Please output the following records exactly. Leave every image out.
· · · · ·
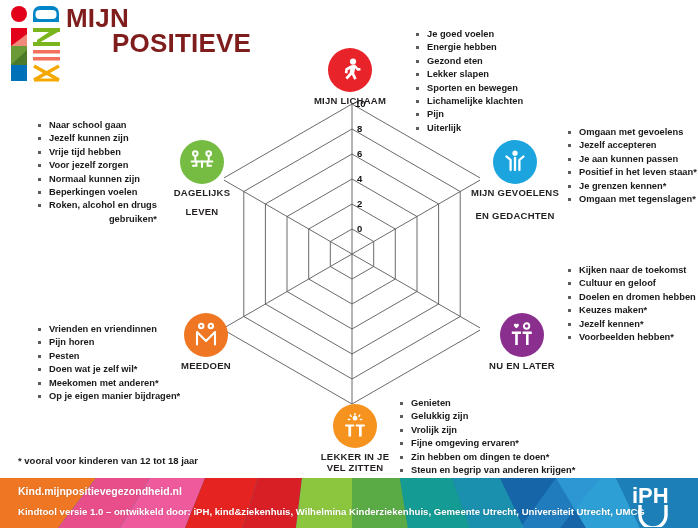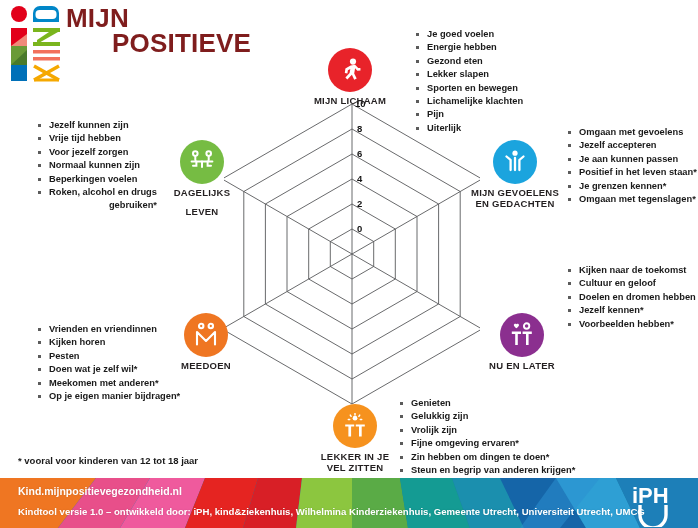--- a/index.html
+++ b/index.html
@@ -149,21 +149,21 @@
   <div class="cat" style="left:455px;top:140px;">
     <div class="circ" style="background:#1ba4de;">
       <svg width="26" height="26" viewBox="0 0 26 26" fill="none" stroke="#fff" stroke-width="2.3" stroke-linecap="round">
         <circle cx="13" cy="4.2" r="2.6" fill="#fff" stroke="none"></circle>
         <path d="M4.5 7.5 L8.6 11 v10"></path>
         <path d="M21.5 7.5 L17.4 11 v10"></path>
         <path d="M13 9 v12"></path>
       </svg>
     </div>
     <div class="clabel">MIJN GEVOELENS</div>
-    <div class="clabel" style="margin-top:0;text-align:center;">EN GEDACHTEN</div>
+    <div class="clabel" style="margin-top:12px;text-align:center;">EN GEDACHTEN</div>
   </div>
 
   <div class="cat" style="left:462px;top:313px;">
     <div class="circ" style="background:#8b2f8f;">
       <svg width="26" height="26" viewBox="0 0 26 26" fill="#fff">
         <path d="M7.4 2.2c-1 -1 -2.6 -0.4 -2.6 0.9 0 1.3 1.7 2.6 2.6 3.2 0.9 -0.6 2.6 -1.9 2.6 -3.2 0 -1.3 -1.6 -1.9 -2.6 -0.9z"></path>
         <circle cx="17.6" cy="4" r="2.7" fill="none" stroke="#fff" stroke-width="1.9"></circle>
         <path d="M2.8 9.5 h9.2 v2.4 h-3.2 v11 h-2.6 v-11 h-3.4z"></path>
         <path d="M13.6 9.5 h9.2 v2.4 h-3.2 v11 h-2.6 v-11 h-3.4z"></path>
       </svg>
@@ -288,20 +288,24 @@
     <div class="row">
         <span class="bul"></span>
         <span>Cultuur en geloof</span>
       </div>
     <div class="row">
         <span class="bul"></span>
         <span>Doelen en dromen hebben</span>
       </div>
     <div class="row">
         <span class="bul"></span>
+        <span>Keuzes maken*</span>
+      </div>
+    <div class="row">
+        <span class="bul"></span>
         <span>Jezelf kennen*</span>
       </div>
     <div class="row">
         <span class="bul"></span>
         <span>Voorbeelden hebben*</span>
       </div>
   </div>
 
   <div class="blist" style="left:400px;top:397px;">
     <div class="row">
@@ -330,41 +334,45 @@
       </div>
   </div>
 
   <div class="blist" style="left:38px;top:323px;">
     <div class="row">
         <span class="bul"></span>
         <span>Vrienden en vriendinnen</span>
       </div>
     <div class="row">
         <span class="bul"></span>
-        <span>Kijken horen</span>
+        <span>Pijn horen</span>
       </div>
     <div class="row">
         <span class="bul"></span>
         <span>Pesten</span>
       </div>
     <div class="row">
         <span class="bul"></span>
         <span>Doen wat je zelf wil*</span>
       </div>
     <div class="row">
         <span class="bul"></span>
         <span>Meekomen met anderen*</span>
       </div>
     <div class="row">
         <span class="bul"></span>
         <span>Op je eigen manier bijdragen*</span>
       </div>
   </div>
 
   <div class="blist" style="left:38px;top:119px;">
+    <div class="row">
+        <span class="bul"></span>
+        <span>Naar school gaan</span>
+      </div>
     <div class="row">
         <span class="bul"></span>
         <span>Jezelf kunnen zijn</span>
       </div>
     <div class="row">
         <span class="bul"></span>
         <span>Vrije tijd hebben</span>
       </div>
     <div class="row">
         <span class="bul"></span>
· · · · ·
*SOLUTION FOR THIS TASK:*
--- a/index.html
+++ b/index.html
@@ -149,21 +149,21 @@
   <div class="cat" style="left:455px;top:140px;">
     <div class="circ" style="background:#1ba4de;">
       <svg width="26" height="26" viewBox="0 0 26 26" fill="none" stroke="#fff" stroke-width="2.3" stroke-linecap="round">
         <circle cx="13" cy="4.2" r="2.6" fill="#fff" stroke="none"></circle>
         <path d="M4.5 7.5 L8.6 11 v10"></path>
         <path d="M21.5 7.5 L17.4 11 v10"></path>
         <path d="M13 9 v12"></path>
       </svg>
     </div>
     <div class="clabel">MIJN GEVOELENS</div>
-    <div class="clabel" style="margin-top:0;text-align:center;">EN GEDACHTEN</div>
+    <div class="clabel" style="margin-top:12px;text-align:center;">EN GEDACHTEN</div>
   </div>
 
   <div class="cat" style="left:462px;top:313px;">
     <div class="circ" style="background:#8b2f8f;">
       <svg width="26" height="26" viewBox="0 0 26 26" fill="#fff">
         <path d="M7.4 2.2c-1 -1 -2.6 -0.4 -2.6 0.9 0 1.3 1.7 2.6 2.6 3.2 0.9 -0.6 2.6 -1.9 2.6 -3.2 0 -1.3 -1.6 -1.9 -2.6 -0.9z"></path>
         <circle cx="17.6" cy="4" r="2.7" fill="none" stroke="#fff" stroke-width="1.9"></circle>
         <path d="M2.8 9.5 h9.2 v2.4 h-3.2 v11 h-2.6 v-11 h-3.4z"></path>
         <path d="M13.6 9.5 h9.2 v2.4 h-3.2 v11 h-2.6 v-11 h-3.4z"></path>
       </svg>
@@ -288,20 +288,24 @@
     <div class="row">
         <span class="bul"></span>
         <span>Cultuur en geloof</span>
       </div>
     <div class="row">
         <span class="bul"></span>
         <span>Doelen en dromen hebben</span>
       </div>
     <div class="row">
         <span class="bul"></span>
+        <span>Keuzes maken*</span>
+      </div>
+    <div class="row">
+        <span class="bul"></span>
         <span>Jezelf kennen*</span>
       </div>
     <div class="row">
         <span class="bul"></span>
         <span>Voorbeelden hebben*</span>
       </div>
   </div>
 
   <div class="blist" style="left:400px;top:397px;">
     <div class="row">
@@ -330,41 +334,45 @@
       </div>
   </div>
 
   <div class="blist" style="left:38px;top:323px;">
     <div class="row">
         <span class="bul"></span>
         <span>Vrienden en vriendinnen</span>
       </div>
     <div class="row">
         <span class="bul"></span>
-        <span>Kijken horen</span>
+        <span>Pijn horen</span>
       </div>
     <div class="row">
         <span class="bul"></span>
         <span>Pesten</span>
       </div>
     <div class="row">
         <span class="bul"></span>
         <span>Doen wat je zelf wil*</span>
       </div>
     <div class="row">
         <span class="bul"></span>
         <span>Meekomen met anderen*</span>
       </div>
     <div class="row">
         <span class="bul"></span>
         <span>Op je eigen manier bijdragen*</span>
       </div>
   </div>
 
   <div class="blist" style="left:38px;top:119px;">
+    <div class="row">
+        <span class="bul"></span>
+        <span>Naar school gaan</span>
+      </div>
     <div class="row">
         <span class="bul"></span>
         <span>Jezelf kunnen zijn</span>
       </div>
     <div class="row">
         <span class="bul"></span>
         <span>Vrije tijd hebben</span>
       </div>
     <div class="row">
         <span class="bul"></span>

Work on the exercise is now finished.